Sustainability Northwest (SNW) has produced a five-point plan for business action on climate change, outlining where business needs to do better to achieve higher levels of efficiency and to open new market opportunities.

“Business has already done a great deal to confront the challenge of climate change, but the real leaps and hurdles lie ahead” chief executive of SNW Erik Bichard pointed out. “The regional economy that really gets to grips with providing low carbon solutions and a reduction in energy demand will succeed in winning a massive competitive advantage, but action has to start today, not tomorrow.”

The key areas that businesses need to focus on, according to the organisation, include:

  • Leadership: the business sector must take a lead on climate change, showing what can be achieved with innovation and entrepreneurialism to reduce emissions
  • Transport: is the ‘black hole’ for CO2 emissions, so business needs to back cleaner fuels, public transport options and smarter ways of getting goods and people around
  • Targets: businesses should lobby for tangible targets to reduce energy use and work towards becoming a zero-emissions zone by 2050
  • R&D investment: the global renewables market alone is growing by around £6 billion each year – the business community must invest more in the research and development of low carbon solutions, as well as new forms of renewable energy
  • Green energy: business has the opportunity to demand clean energy to kick start this new market sector

    Mr Bichard said that decoupling energy use from economic growth was the way to make the UK synonymous with low carbon solutions.

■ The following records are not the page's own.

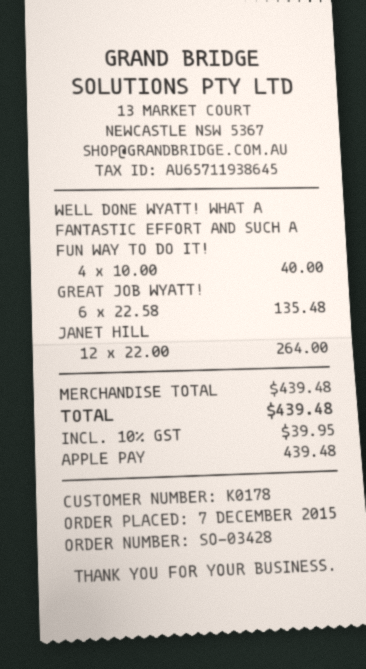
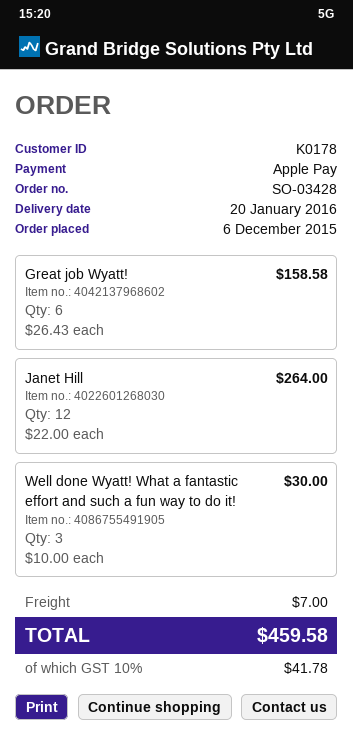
order date: 2015-12-07 -> 2015-12-06
WELL DONE WYATT! WHAT A FANTASTIC EFFORT AND SUCH A FUN WAY TO DO IT!: 4 x 10.00 = 40.00 -> 3 x 10.00 = 30.00
GREAT JOB WYATT!: 6 x 22.58 = 135.48 -> 6 x 26.43 = 158.58
shipping: none -> 7.00
tax: 10% = 39.95 -> 10% = 41.78
total: 439.48 -> 459.58

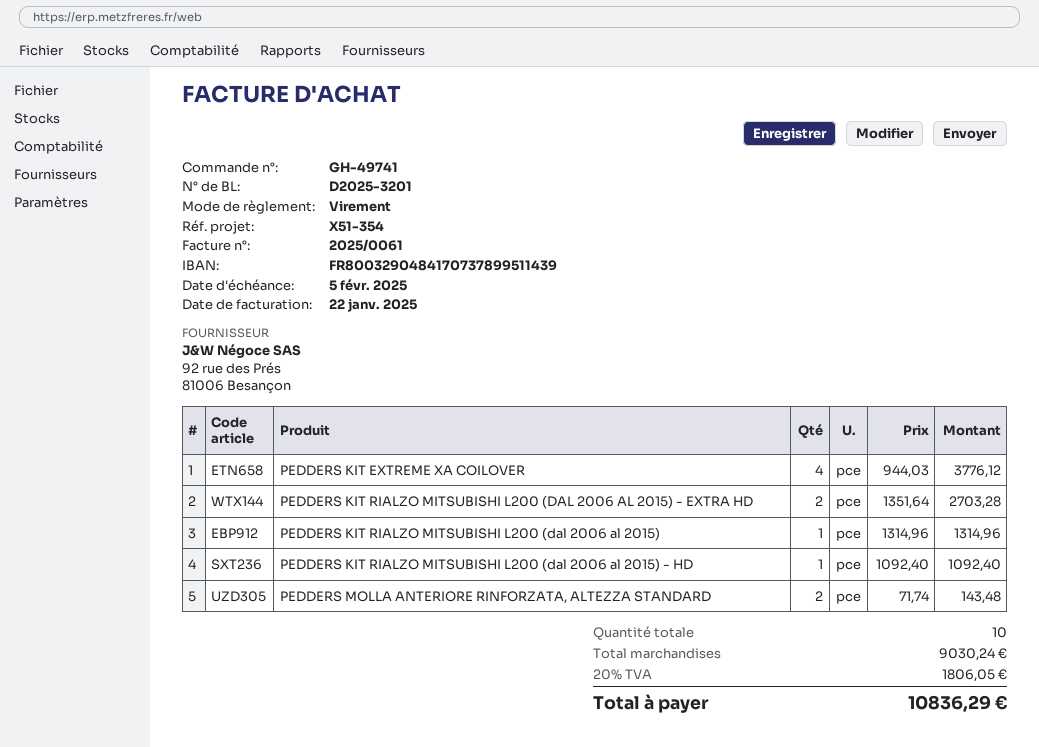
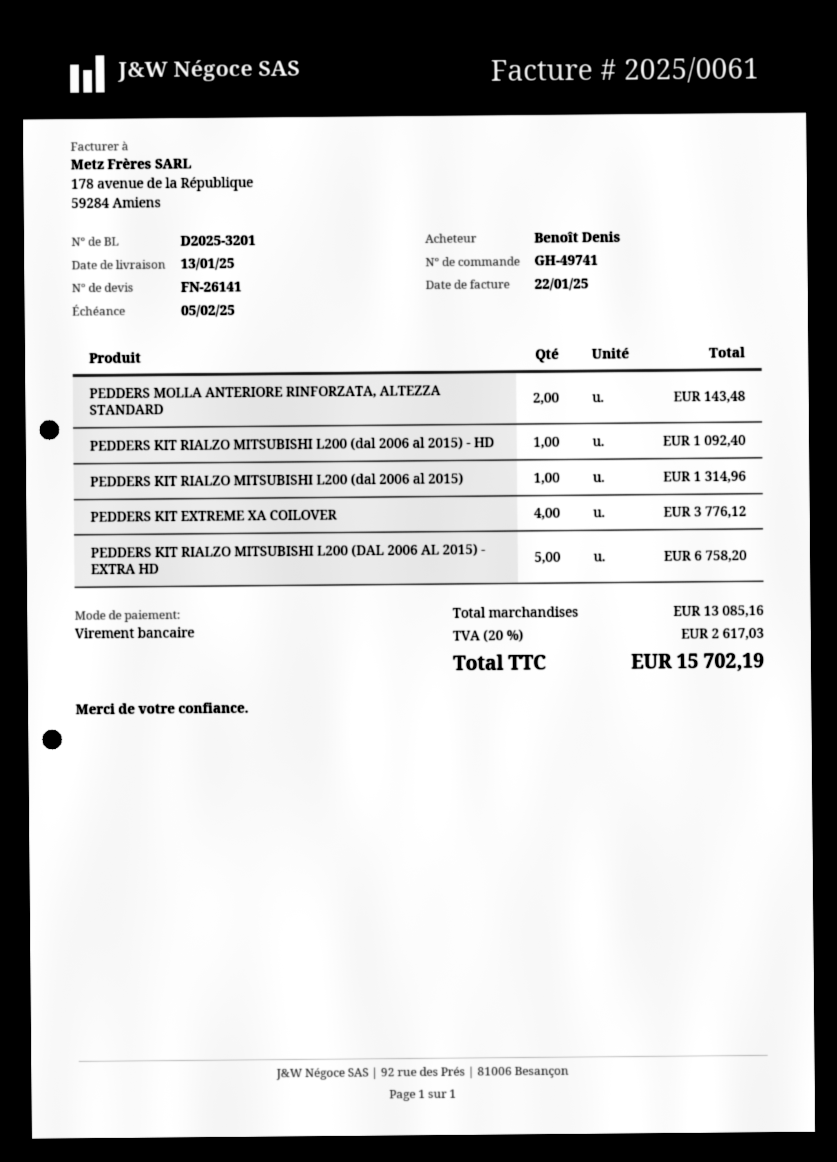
PEDDERS KIT RIALZO MITSUBISHI L200 (DAL 2006 AL 2015) - EXTRA HD: 2 for 2703.28 -> 5 for 6758.20
subtotal: 9030.24 -> 13085.16
tax: 20% = 1806.05 -> 20% = 2617.03
total: 10836.29 -> 15702.19

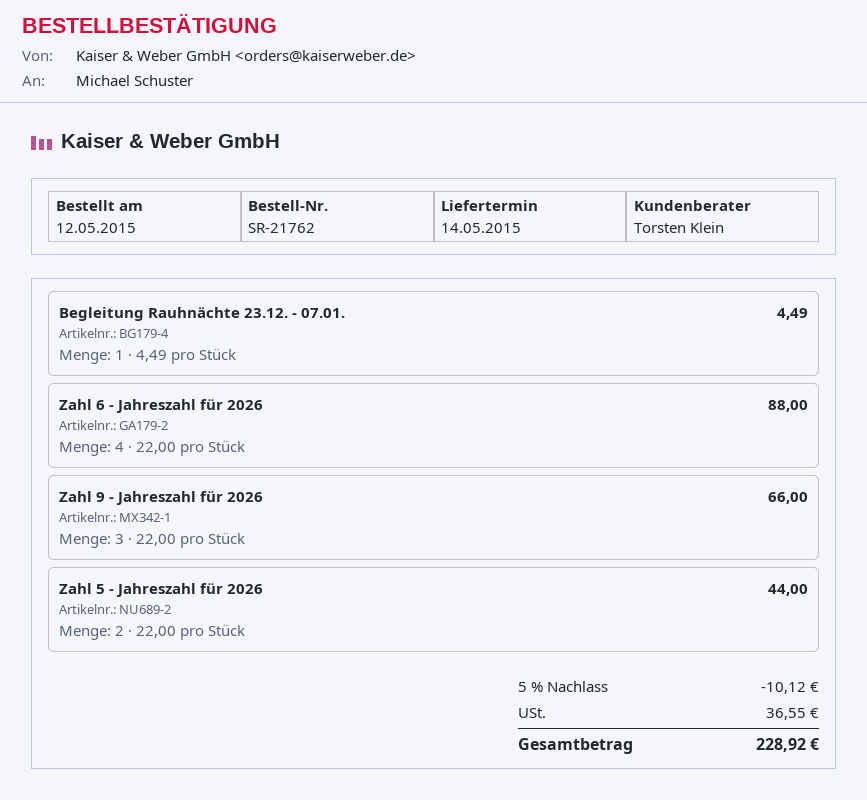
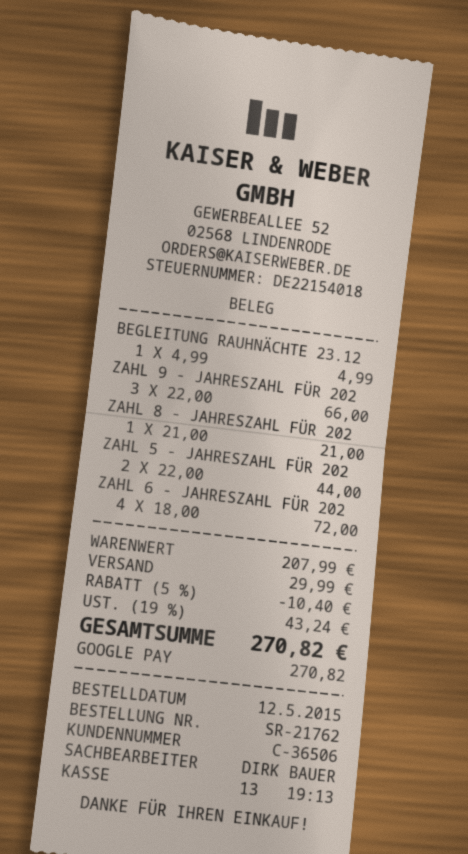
sales rep: Torsten Klein -> DIRK BAUER
Begleitung Rauhnächte 23.12. - 07.01.: 1 x 4.49 = 4.49 -> 1 x 4.99 = 4.99
Zahl 6 - Jahreszahl für 2026: 4 x 22.00 = 88.00 -> 4 x 18.00 = 72.00
ZAHL 8 - JAHRESZAHL FÜR 202: none -> 1 x 21.00 = 21.00
discount: 5% = 10.12 -> 5% = 10.40
shipping: none -> 29.99
tax: 36.55 -> 43.24
total: 228.92 -> 270.82

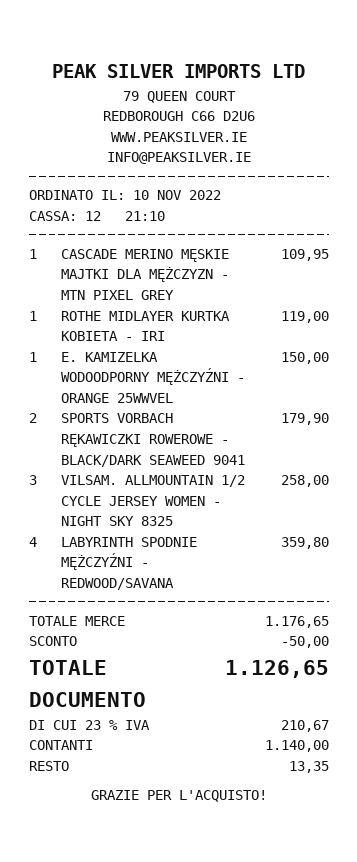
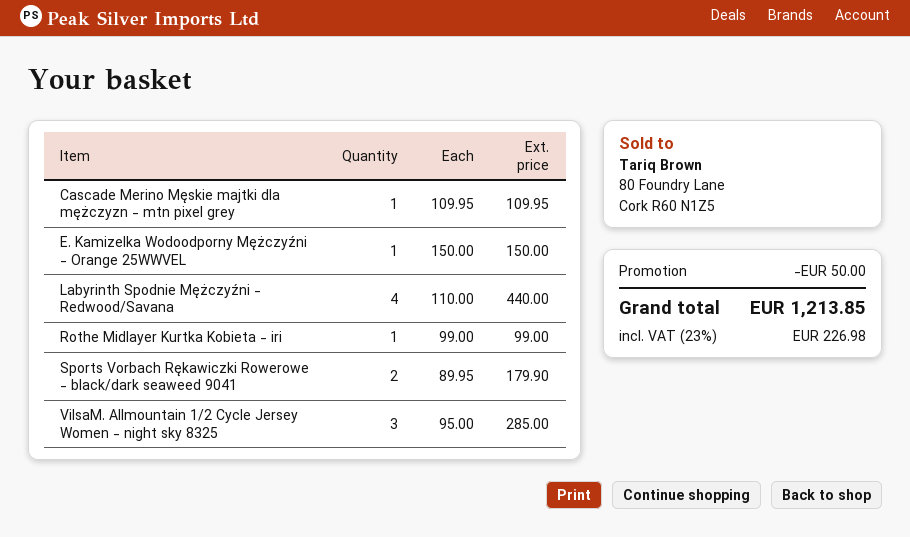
ROTHE MIDLAYER KURTKA KOBIETA - IRI: 1 for 119.00 -> 1 for 99.00
VILSAM. ALLMOUNTAIN 1/2 CYCLE JERSEY WOMEN - NIGHT SKY 8325: 3 for 258.00 -> 3 for 285.00
LABYRINTH SPODNIE MĘŻCZYŹNI - REDWOOD/SAVANA: 4 for 359.80 -> 4 for 440.00
tax: 23% = 210.67 -> 23% = 226.98
total: 1126.65 -> 1213.85

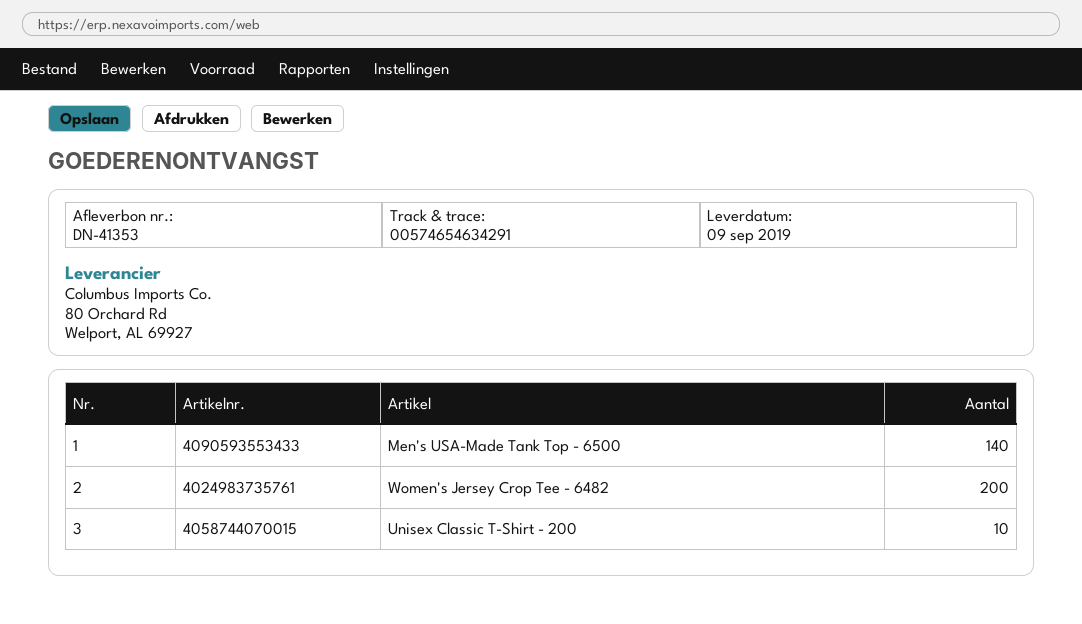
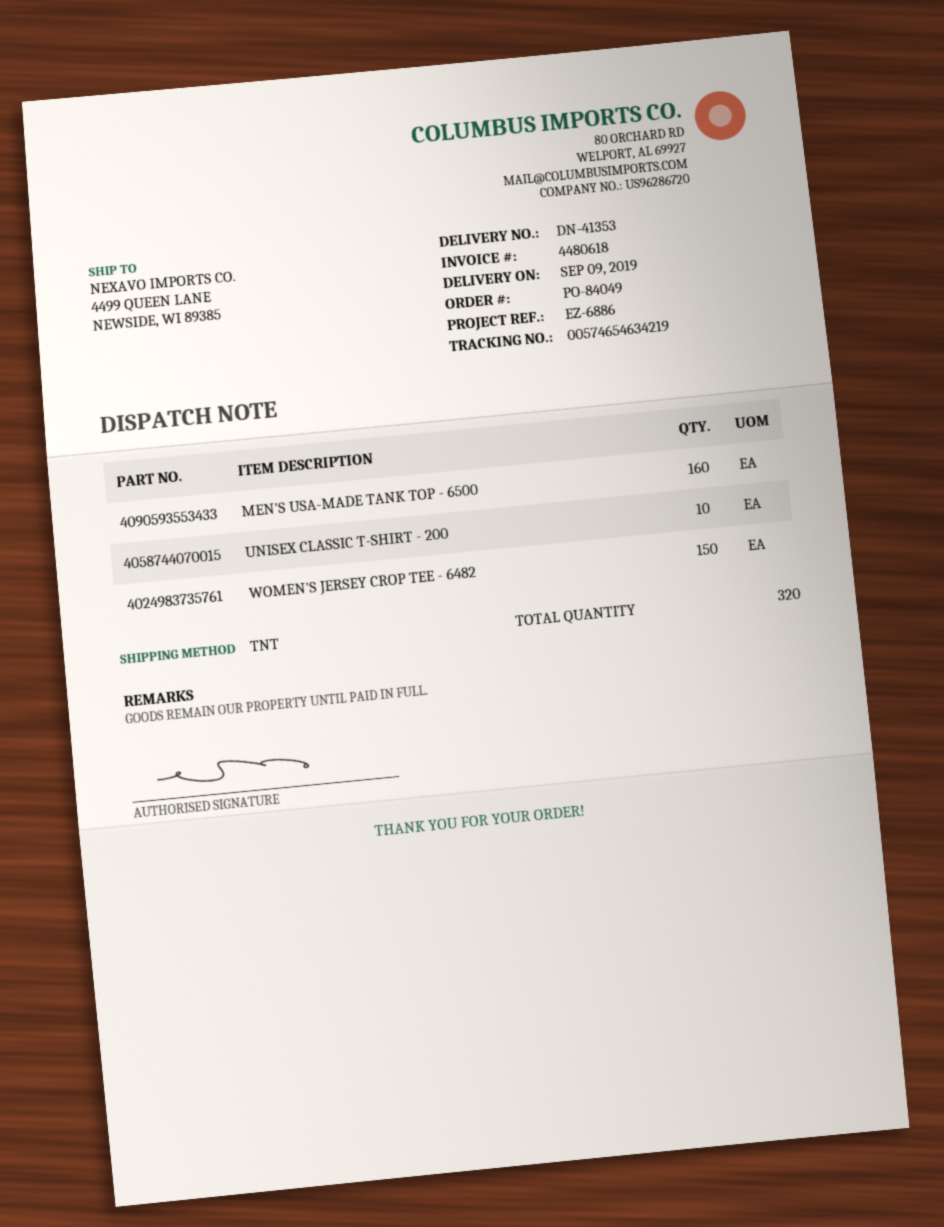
tracking number: 00574654634291 -> 00574654634219
Men's USA-Made Tank Top - 6500: 140 -> 160
Women's Jersey Crop Tee - 6482: 200 -> 150

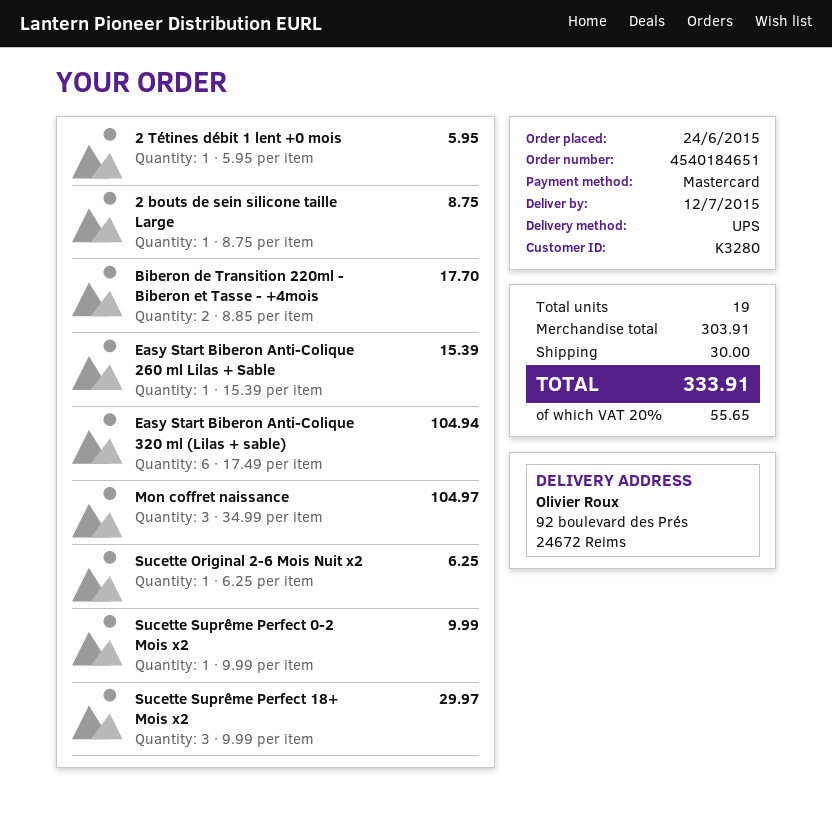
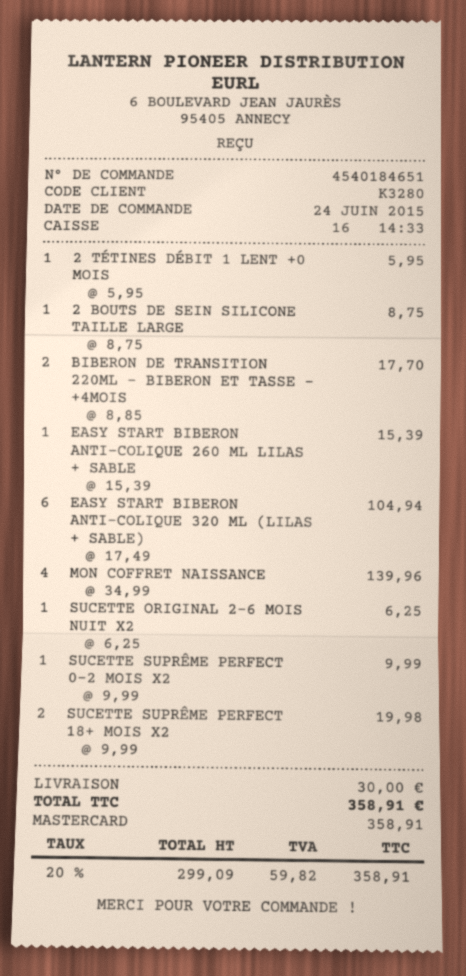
Mon coffret naissance: 3 x 34.99 = 104.97 -> 4 x 34.99 = 139.96
Sucette Suprême Perfect 18+ Mois x2: 3 x 9.99 = 29.97 -> 2 x 9.99 = 19.98
tax: 20% = 55.65 -> 20% = 59.82
total: 333.91 -> 358.91

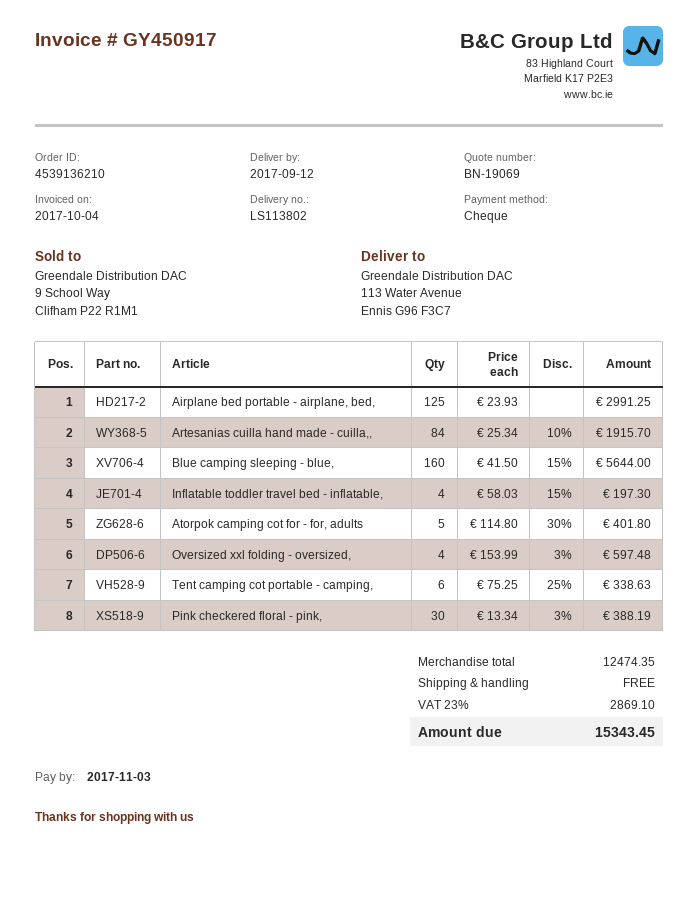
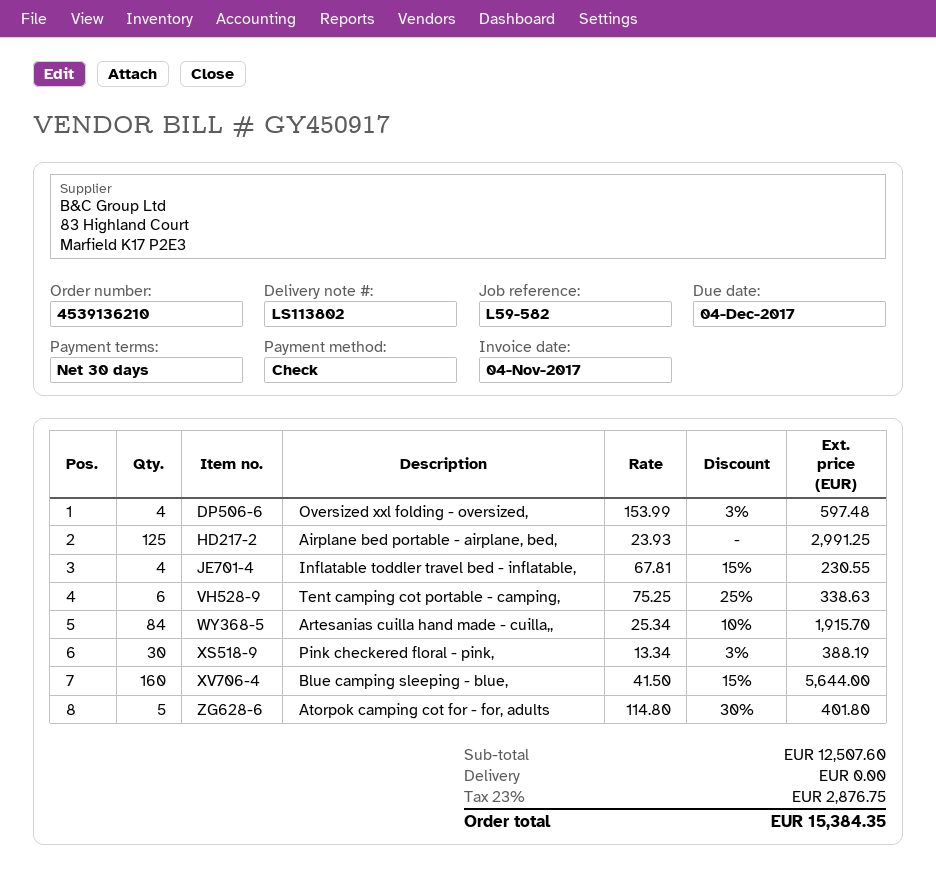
invoice date: 2017-10-04 -> 2017-11-04
due date: 2017-11-03 -> 2017-12-04
Inflatable toddler travel bed - inflatable,: 4 x 58.03 - 15% = 197.30 -> 4 x 67.81 - 15% = 230.55
subtotal: 12474.35 -> 12507.60
tax: 23% = 2869.10 -> 23% = 2876.75
total: 15343.45 -> 15384.35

    “If the government is to hit its own target of a 60% reduction in greenhouse gas emissions before the middle of this century then there can be only one solution,” he warned. “We’d better mean business when it comes to climate change.”

    However, head of environmental policy for the Confederation of British Industry (CBI) Matthew Farrow told edie that it was not just up to the business sector to tackle climate change, with household emissions barely changed and greenhouse gas emissions from transport constantly spiralling.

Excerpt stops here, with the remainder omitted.